AVS: Bonelli e Fratoianni, quando il gatto e la volpe si interscambiano i ruoli

Da coalizione “alternativa” a laboratorio di compromessi: la sinistra riformista di AVS non rappresenta più chi lotta, ma solo chi cerca di restare a galla.

C’è qualcosa di quasi teatrale nella politica di oggi, e AVS,l’Alleanza Verdi e Sinistra, sembra la scena perfetta per questa commedia degli equivoci. Bonelli e Fratoianni, il gatto e la volpe della sinistra riformista, si muovono tra annunci, candidature e tatticismi con una disinvoltura che ormai non sorprende più nessuno. Solo che, col passare del tempo, non si capisce più chi dei due inganni l’altro, o se in fondo ingannino entrambi gli stessi elettori che ancora si ostinano a credere nella parola “sinistra”. La candidatura di Ciro Varriale, ex uomo del centrodestra, noto per le sue crociate contro i centri sociali, è il simbolo più chiaro di questa deriva. È una scelta che grida incoerenza, eppure è passata come se niente fosse. Nessuno ha battuto ciglio. Niente discussioni, niente indignazione, solo silenzio, come se fosse normale, persino logico, candidare chi fino a ieri era dall’altra parte della barricata. È il segno di un malessere profondo: la sinistra riformista, pur di restare in gioco, ha imparato ad assorbire tutto, a digerire qualsiasi contraddizione.

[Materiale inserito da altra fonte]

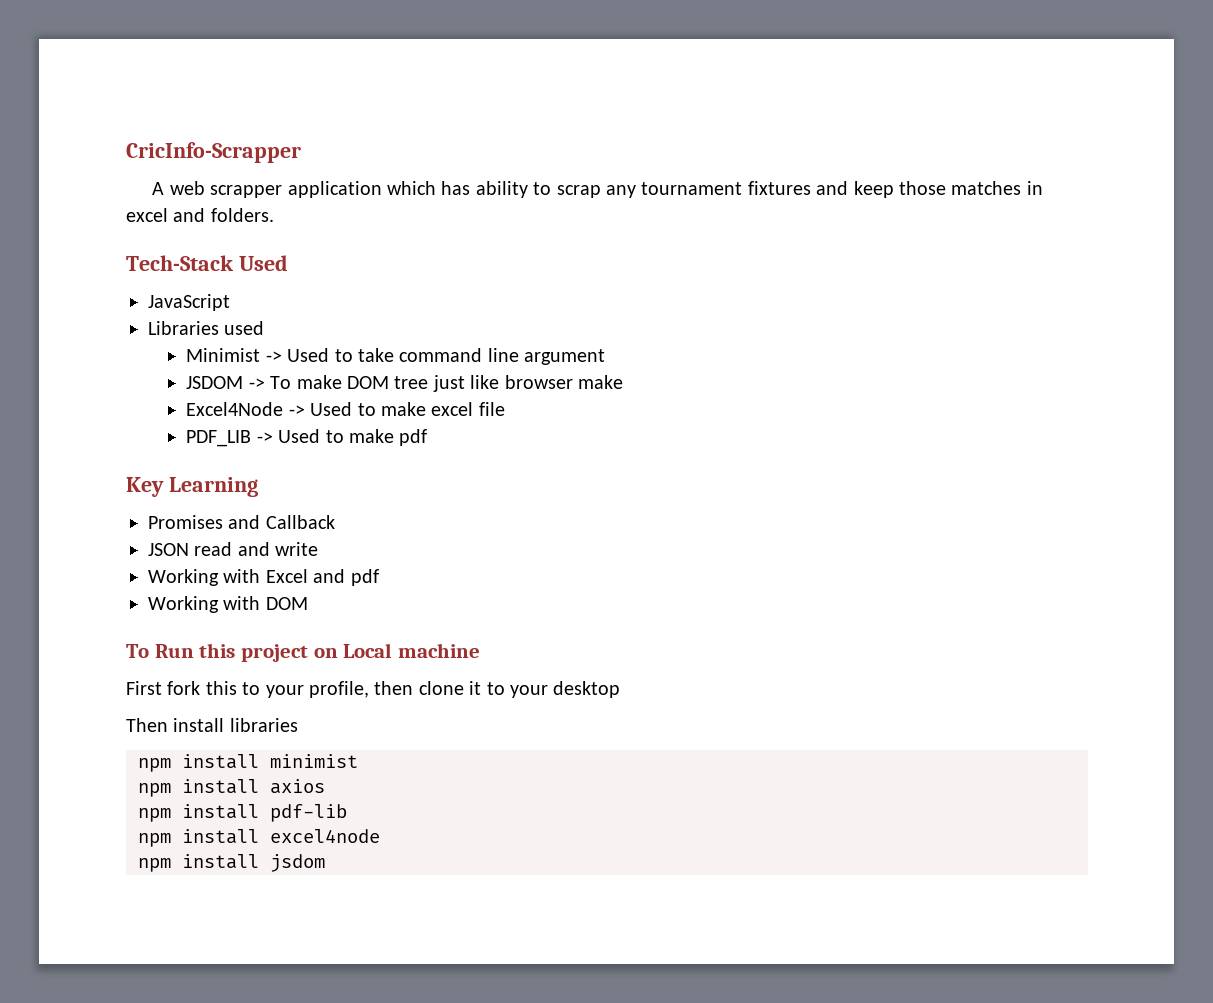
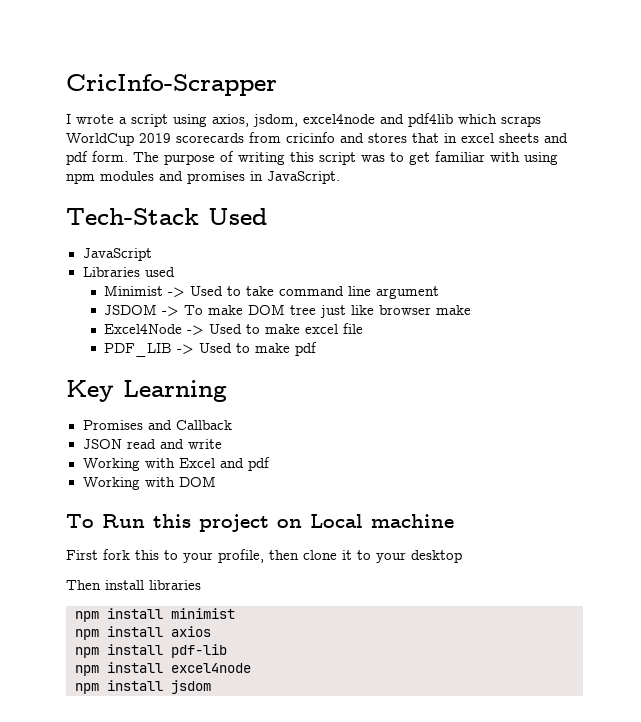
- A web scrapper application which has ability to scrap any tournament fixtures and keep those matches in excel and folders.
+ I wrote a script using axios, jsdom, excel4node and pdf4lib which scraps WorldCup 2019 scorecards from cricinfo and stores that in excel sheets and pdf form. The purpose of writing this script was to get familiar with using npm modules and promises in JavaScript.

Essere “verdi”, oggi, è diventato un’etichetta che non spaventa più. È un brand, un colore che puoi indossare anche se non hai mai messo in discussione il sistema economico e sociale che distrugge il pianeta. Un’ecologia senza politica, buona per tutti, anche per chi di politico non ha più niente. E in questo clima di grande confusione, Bonelli e Fratoianni si alternano nei ruoli. A volte l’uno fa la volpe, scaltro e attento a preservare l’equilibrio con il PD; altre volte è l’altro a indossare i panni del gatto, che promette rivoluzioni e candidature simboliche, Lucano, Salis, Khalil, per poi ridurle a strumenti di consenso, a mosse di tattica più che di visione. È un gioco sottile, quasi ipnotico: mentre parlano di diritti e transizione ecologica, la vera preoccupazione è il prossimo seggio, la prossima alleanza utile, la prossima sopravvivenza. Intanto, fuori da quel teatrino, esiste ancora una sinistra radicale, non rappresentata nelle istituzioni, che continua a fare ciò che la politica ha smesso di fare: lottare. È nei collettivi, nei comitati ambientali, nei movimenti per la casa, nei centri sociali che resistono nonostante tutto. Lì la parola “sinistra” non è una formula da campagna elettorale, ma una pratica quotidiana, spesso invisibile. Ed è lì che si misura la distanza siderale tra chi ancora crede in un’idea di cambiamento e chi si è rassegnato a gestire il presente. Il paradosso è che AVS nasceva proprio per unire queste due anime, quella istituzionale e quella sociale ma ha finito per rappresentare solo la prima. La seconda è rimasta fuori, guardando con un misto di rabbia e rammarico a ciò che viene spacciato per alternativa. Così, la sinistra “verde” si ritrova prigioniera dei propri compromessi, mentre chi ancora si riconosce in un’idea più radicale e coerente viene lasciato ai margini, senza rappresentanza. Bonelli e Fratoianni, il gatto e la volpe, si alternano sul palco. A volte si fingono avversari, a volte alleati. Ma il copione è sempre lo stesso: far credere che qualcosa si muova, mentre tutto resta immobile. E intanto, il pubblico, quel poco che è rimasto, continua a sperare che prima o poi arrivi un colpo di scena.